What Happens When Inequality and Disease Collide

It is really concerning that it has taken 40 years to get to about 700,000 AIDS deaths in the United States but in less than two years, we have surpassed that number. We are already at about 800,000 COVID-19 deaths. It’s a very different story when you look at it globally. We are at about five million COVID deaths globally, which is much, much less than the 35 million to 40 million AIDS deaths that happened globally. So it is really concerning to think about why the U.S. is such an outlier here and also to think about how can we as a society mourn and effectively think about the people we have lost and deal with our own grief when we are dealing with such an incredible scale of grief in such a little time.

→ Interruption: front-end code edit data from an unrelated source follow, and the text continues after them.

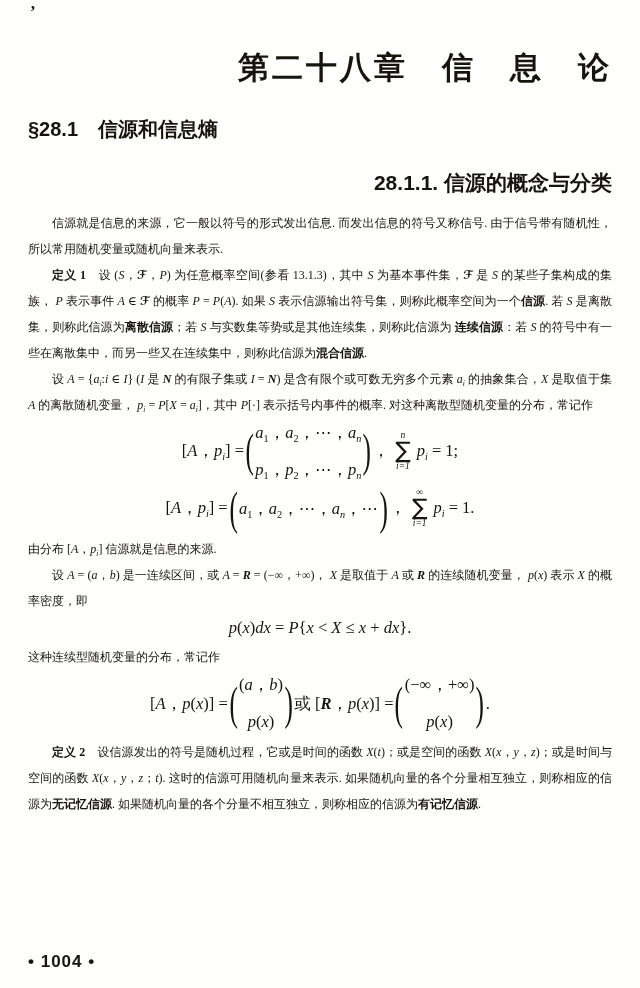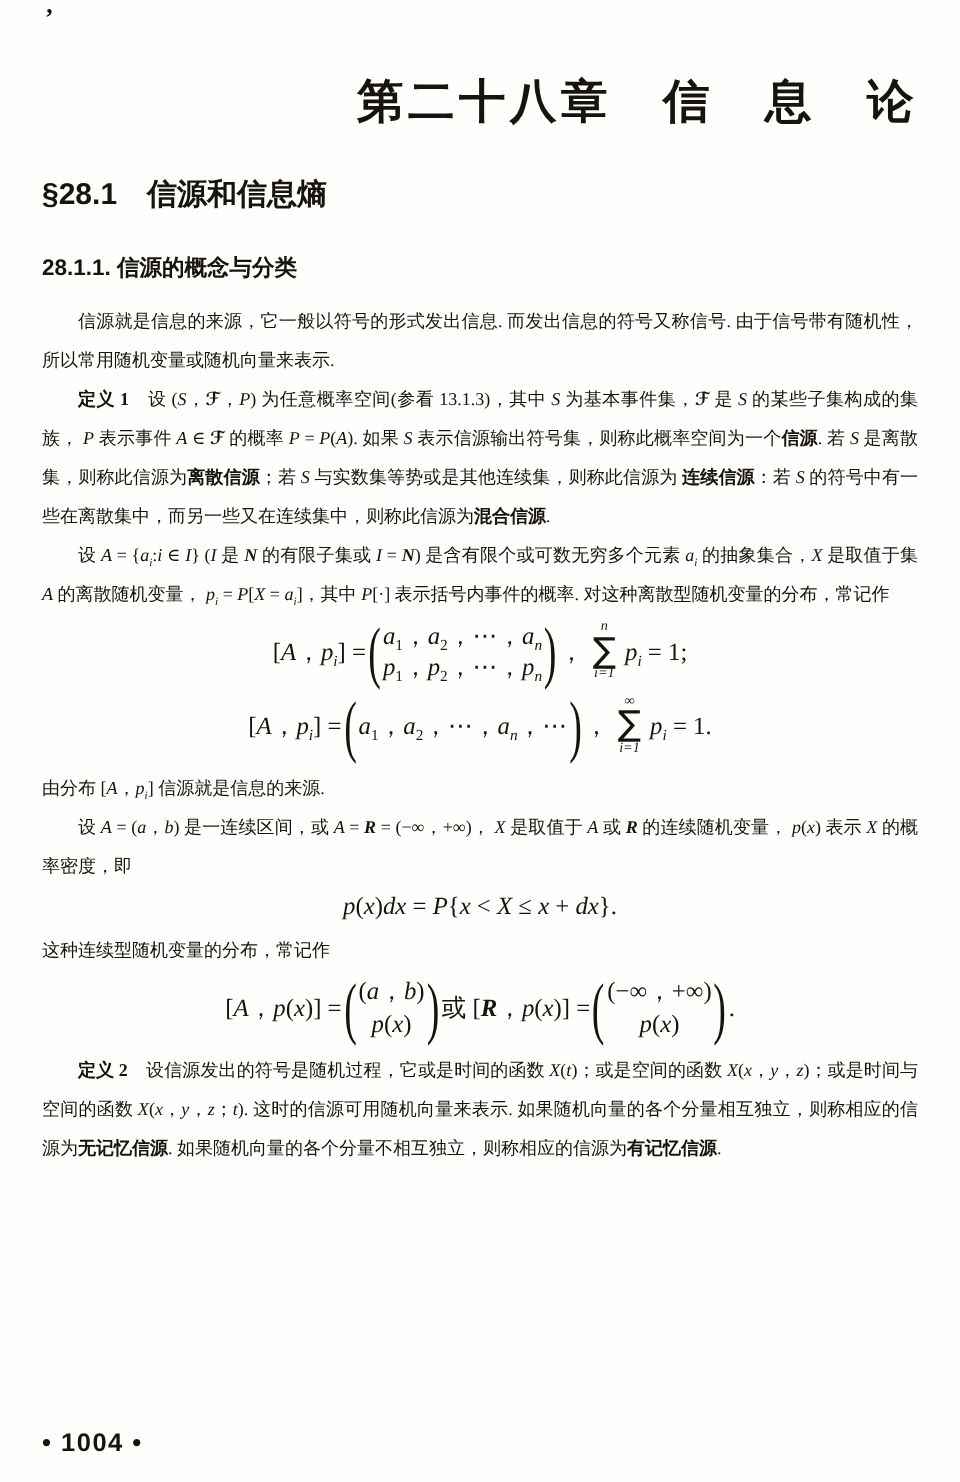--- a/index.html
+++ b/index.html
@@ -37,24 +37,25 @@
     line-height: 1.15;
   }
   .section-title {
     font-size: 20px;
     font-weight: 700;
     text-align: left;
     margin: 0 0 26px 0;
     font-family: "Liberation Sans", "DejaVu Sans", sans-serif;
   }
   .subsection-title {
-    font-size: 15px;
+    font-size: 21px;
     font-weight: 600;
     margin: 0 0 13px 0;
     font-family: "Liberation Sans", "DejaVu Sans", sans-serif;
+    text-align: right;
   }
   .para {
     margin: 0;
     font-size: 12px;
     line-height: 26px;
     text-align: justify;
   }
   .ind { text-indent: 2em; }
   .mi { font-style: italic; font-family: "Liberation Serif", "DejaVu Serif", "DejaVu Sans", serif; }
   .bd { font-weight: 700; }
@@ -80,20 +81,21 @@
     line-height: 0.95;
     transform: scaleX(0.55);
     margin: 0 -4px;
   }
   .rows {
     display: inline-flex;
     flex-direction: column;
     align-items: center;
     line-height: 1.3;
     padding: 0 2px;
+    gap: 16px;
   }
   .sum {
     display: inline-flex;
     flex-direction: column;
     align-items: center;
     line-height: 1;
     margin: 0 6px;
   }
   .sum .lim {
     font-size: 9.5px;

If you follow the colonial roots of the United States and England and the Global North, you will find enormous disparities around any kind of health thing, particularly around viruses, between the Global North and the Global South. With HIV and AIDS, we first noticed it here in the United States in 1981 and we had a pretty big head start. HIV is a relatively slowly-moving virus within humans. It can take ten to 15 years before someone passes away from it, so we have time. The United States had a lot of time once we got the medication in the mid 1990s to deal with it effectively, to make it so that AIDS deaths never needed to happen again. But those drugs took another seven, eight years to even begin to enter into countries like South Africa, so their death rates continued to spiral and spiral for many years beyond that.